Gian Piero Gasperini si sta preparando insieme alla sua Atalanta per una nuova stagione. Il primo anno sulla panchina bergamasca è stato esaltante, ma si è trattato anche di un risultato totalmente inaspettato. Con l'incognita dell'impegno dell'Europa League, l'allenatore ha preferito non parlare degli obiettivi della stagione che sta per iniziare. Sarà solo il campo a parlare: "Il campionato scorso è stato veramente entusiasmante, anche a livello di risultati non sarà facile ripeterlo: questo lo sappiamo noi e l'ambiente, ma non è oggi il momento di porci degli obiettivi, li troveremo giocando e strada facendo. D'altra parte è stato così anche l'anno scorso: vedremo cosa saremo capaci di fare. Dall'anno scorso a centrocampo ho perso elementi importanti, e anche lì si tratterà di capire quanto potremo essere competitivi".

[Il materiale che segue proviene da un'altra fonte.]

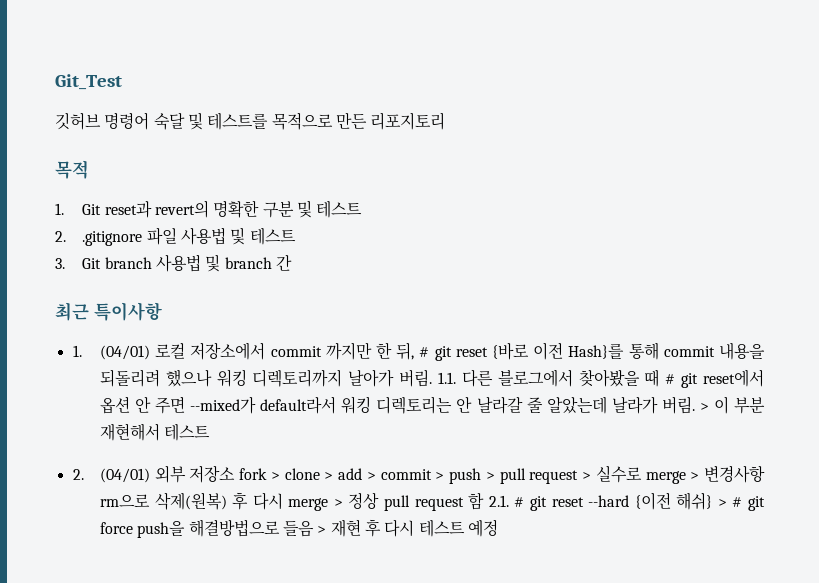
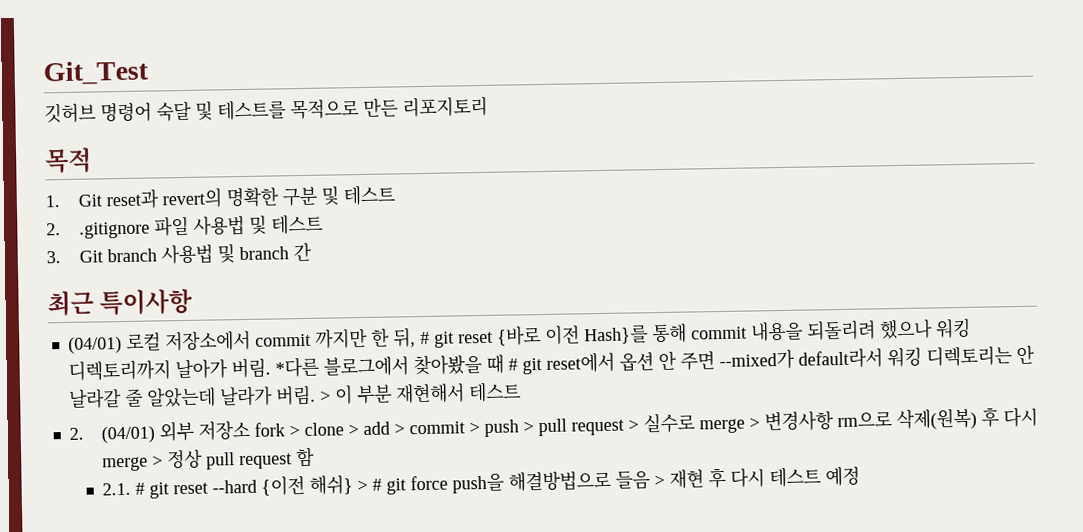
- 1. (04/01) 로컬 저장소에서 commit 까지만 한 뒤, # git reset {바로 이전 Hash}를 통해 commit 내용을 되돌리려 했으나 워킹 디렉토리까지 날아가 버림.
+ (04/01) 로컬 저장소에서 commit 까지만 한 뒤, # git reset {바로 이전 Hash}를 통해 commit 내용을 되돌리려 했으나 워킹 디렉토리까지 날아가 버림.
- 1.1. 다른 블로그에서 찾아봤을 때 # git reset에서 옵션 안 주면 --mixed가 default라서 워킹 디렉토리는 안 날라갈 줄 알았는데 날라가 버림.
+ *다른 블로그에서 찾아봤을 때 # git reset에서 옵션 안 주면 --mixed가 default라서 워킹 디렉토리는 안 날라갈 줄 알았는데 날라가 버림.
- 2. (04/01) 외부 저장소 fork > clone > add > commit > push > pull request > 실수로 merge > 변경사항 rm으로 삭제(원복) 후 다시 merge > 정상 pull request 함 2.1. # git reset --hard {이전 해쉬} > # git force push을 해결방법으로 들음 > 재현 후 다시 테스트 예정
+ 2. (04/01) 외부 저장소 fork > clone > add > commit > push > pull request > 실수로 merge > 변경사항 rm으로 삭제(원복) 후 다시 merge > 정상 pull request 함
+ 2.1. # git reset --hard {이전 해쉬} > # git force push을 해결방법으로 들음 > 재현 후 다시 테스트 예정

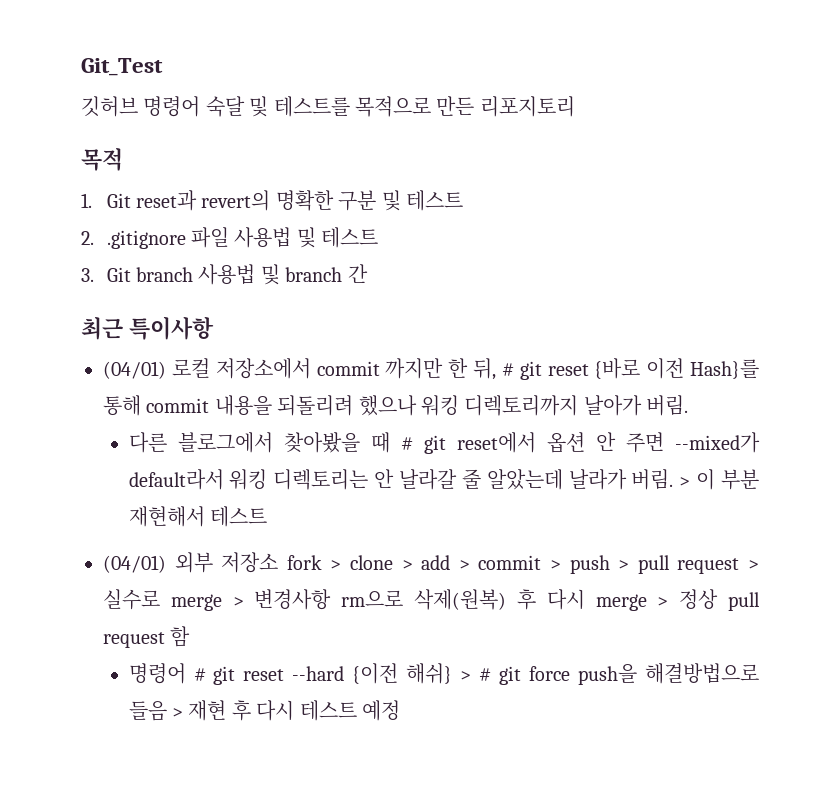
- (04/01) 로컬 저장소에서 commit 까지만 한 뒤, # git reset {바로 이전 Hash}를 통해 commit 내용을 되돌리려 했으나 워킹 디렉토리까지 날아가 버림. *다른 블로그에서 찾아봤을 때 # git reset에서 옵션 안 주면 --mixed가 default라서 워킹 디렉토리는 안 날라갈 줄 알았는데 날라가 버림.
+ (04/01) 로컬 저장소에서 commit 까지만 한 뒤, # git reset {바로 이전 Hash}를 통해 commit 내용을 되돌리려 했으나 워킹 디렉토리까지 날아가 버림.
+ 다른 블로그에서 찾아봤을 때 # git reset에서 옵션 안 주면 --mixed가 default라서 워킹 디렉토리는 안 날라갈 줄 알았는데 날라가 버림.
- 2. (04/01) 외부 저장소 fork > clone > add > commit > push > pull request > 실수로 merge > 변경사항 rm으로 삭제(원복) 후 다시 merge > 정상 pull request 함
+ (04/01) 외부 저장소 fork > clone > add > commit > push > pull request > 실수로 merge > 변경사항 rm으로 삭제(원복) 후 다시 merge > 정상 pull request 함
- 2.1. # git reset --hard {이전 해쉬} > # git force push을 해결방법으로 들음 > 재현 후 다시 테스트 예정
+ 명령어 # git reset --hard {이전 해쉬} > # git force push을 해결방법으로 들음 > 재현 후 다시 테스트 예정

Le prestazioni della sua Atalanta hanno attirato le big del campionato, che gli hanno portato via Gagliardini a gennaio e poi anche Conti e Kessié in estate. Adesso c'è la Juventus alla porta, che vorrebbe indietro Spinazzola con un anno di anticipo. Gasperini, dal canto suo, lo vorrebbe trattenere perché lo considera une elemento fondamentale per la sua squadra: "Spinazzola fondamentale? Questo è indubbio per il campionato che ha fatto, così come lo erano Conti, Kessie, Gagliardini: perdere questi tipi di giocatori ovviamente ci sta, nella natura stessa della società c'è la volontà di agevolare certi giocatori che vanno in squadre così importanti ma è anche vero che può nascere il problema di essere competitivi. Indubbiamente spererei rimanesse, noi saremmo più forti: se noi continuiamo a perdere giocatori dobbiamo ridimensionare quelle che sono le nostre aspettative e i nostri obiettivi, avremmo poi la possibilità di strutturarci diversamente e vedere cosa fare".